プロである3人は、最終日の打ち上げまではノンアルコールで過ごすつもりである。
だが現役ではない阿部の場合は、もうそこまでする必要もない。

「オレも最終日まではノンアルでいいっすよ。」
阿部はそう答えながら、こっそりとため息をついた。
気にしないようにしていても、やはり彼らとの差が気になるのだ。
練習についていけないのが悔しいだけではない。
やはり3人とも、アスリートらしい綺麗な身体をしているのだ。
阿部はこの1年で筋肉が落ちて、その分脂肪がついた。
東京に戻ったら、トレーニングをしなくてはと真剣に考えていた。

「オレ、東京に帰ったら、部屋探さなきゃなんないんだよなぁ」
沢村が突然、そんなことを言い出した。
三橋が「栄純、君、も?」と聞き返す。
実はつい先日、御幸が寮を出なくてはならなくなり、三橋たちのマンションに来ることになったばかりだ。
年内に前の住人が引っ越すので、年明け早々に入居することになっている。

「ああ。

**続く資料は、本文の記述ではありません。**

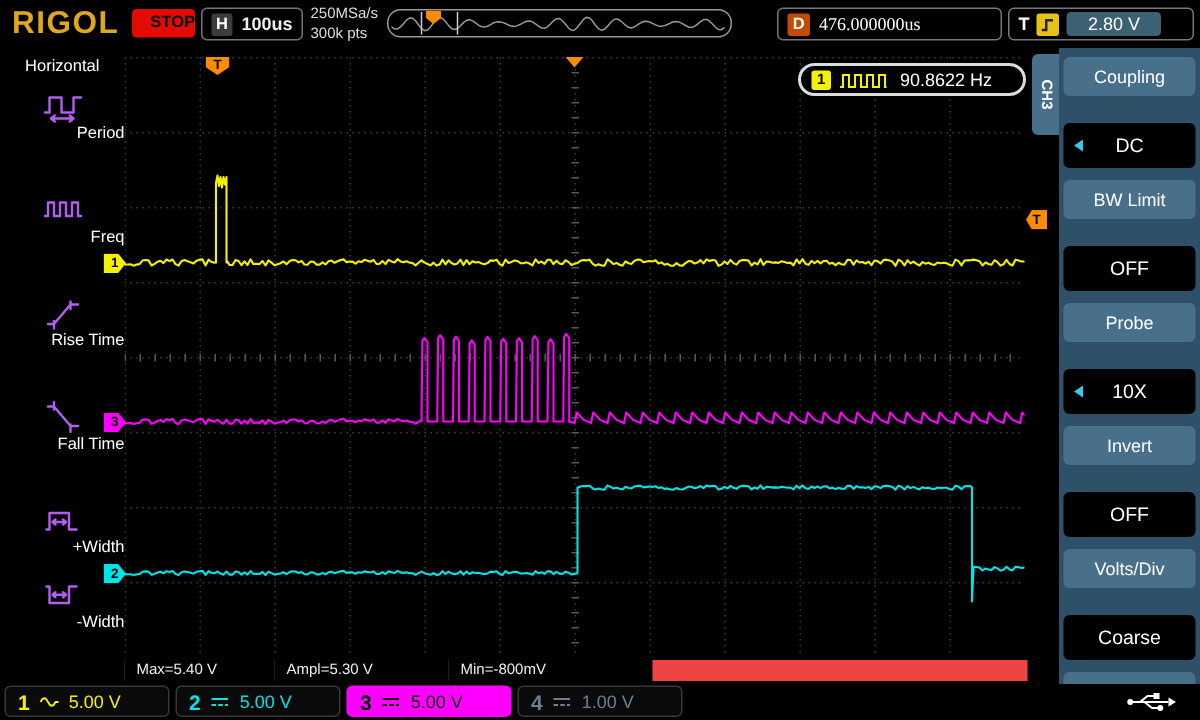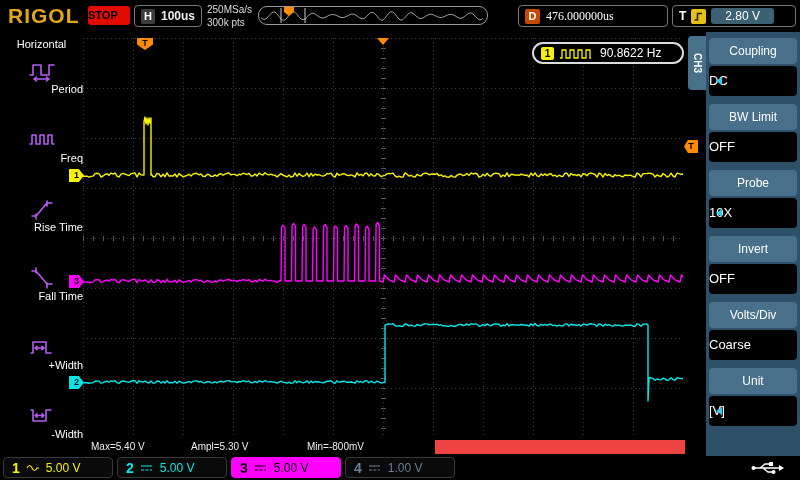"STOP" .stop { text-align: left -> right }
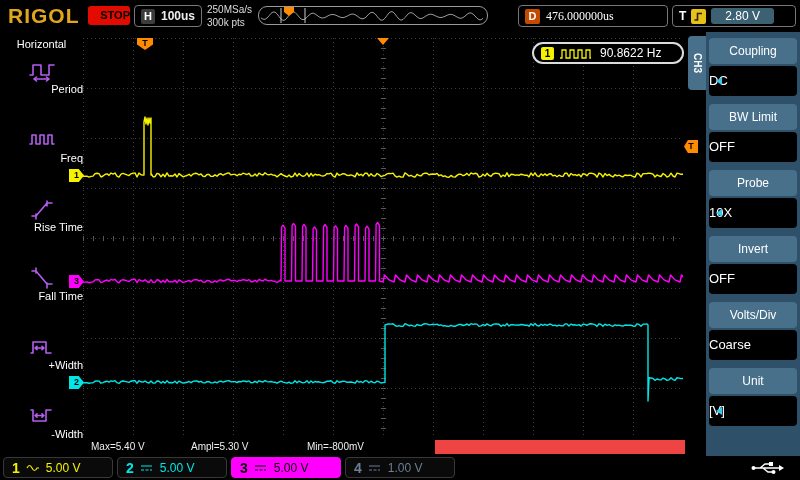"DC" .mvalue { margin-top: 2px -> 18px; text-align: none -> center }
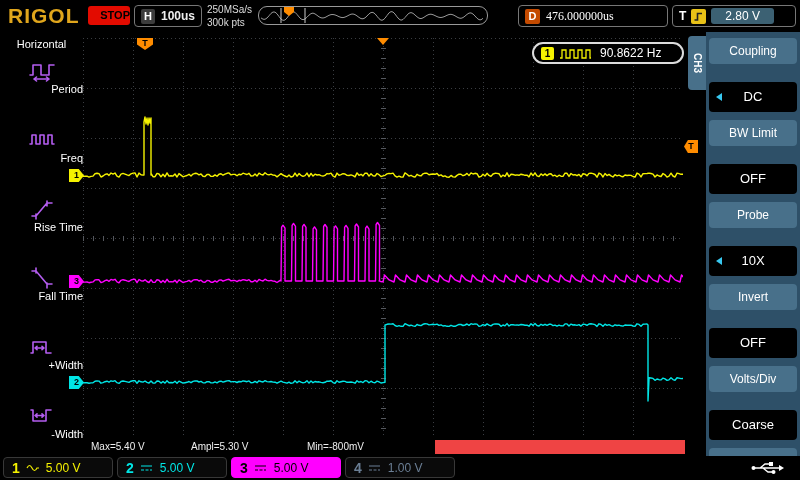"-Width" div.sideitem { top: 371px -> 352px }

昨日、寮監に言われた。そろそろ考えろってさ。」
「そろそろってことは、退去命令じゃないんだろ。」
「う~ん。そうなんっすけど。言われた手前、居づらい雰囲気で」
「沢村でも雰囲気を気にするんだな。」
「阿部、テメー!!」

そこで笑いがドッと弾けた。
そして笑いの波が引く頃、思わぬ提案を仕掛けたのは三橋だった。

「栄純、君。オレ、の、部屋。来る?」
「ハァァ!?」
「どうせ、オレ、帰った時は、阿部、君の、部屋で、ずっと、いるし」
「・・・マジで?」
「うん。それ、に、栄純、君、も、御幸センパイ、の部屋、行く、でしょ?」

三橋の言葉に、沢村も三橋本人も真っ赤になった。
そして御幸も困ったような顔で、わざとらしくコホンと咳払いをする。
一瞬の間の後、御幸も阿部も沢村も、三橋の提案が案外合理的であることに気がついた。

三橋本人は1年目で寮暮らしであり、マンションにはほとんど戻っていない。
そしてたまに戻った時も、ほとんど阿部の部屋にいるのだ。
また沢村も、同じマンションなら御幸の部屋で過ごすことが増えるだろう。
そもそもマンションは単身者用ではなく世帯向けで、そこそこ広い間取りなのだ。

「それ、いいかも」
沢村と御幸は顔を見合わせて、頷いた。
阿部は「まぁ賑やかなのも、楽しいか」と呟き、三橋は「そう、でしょ!」とドヤ顔になった。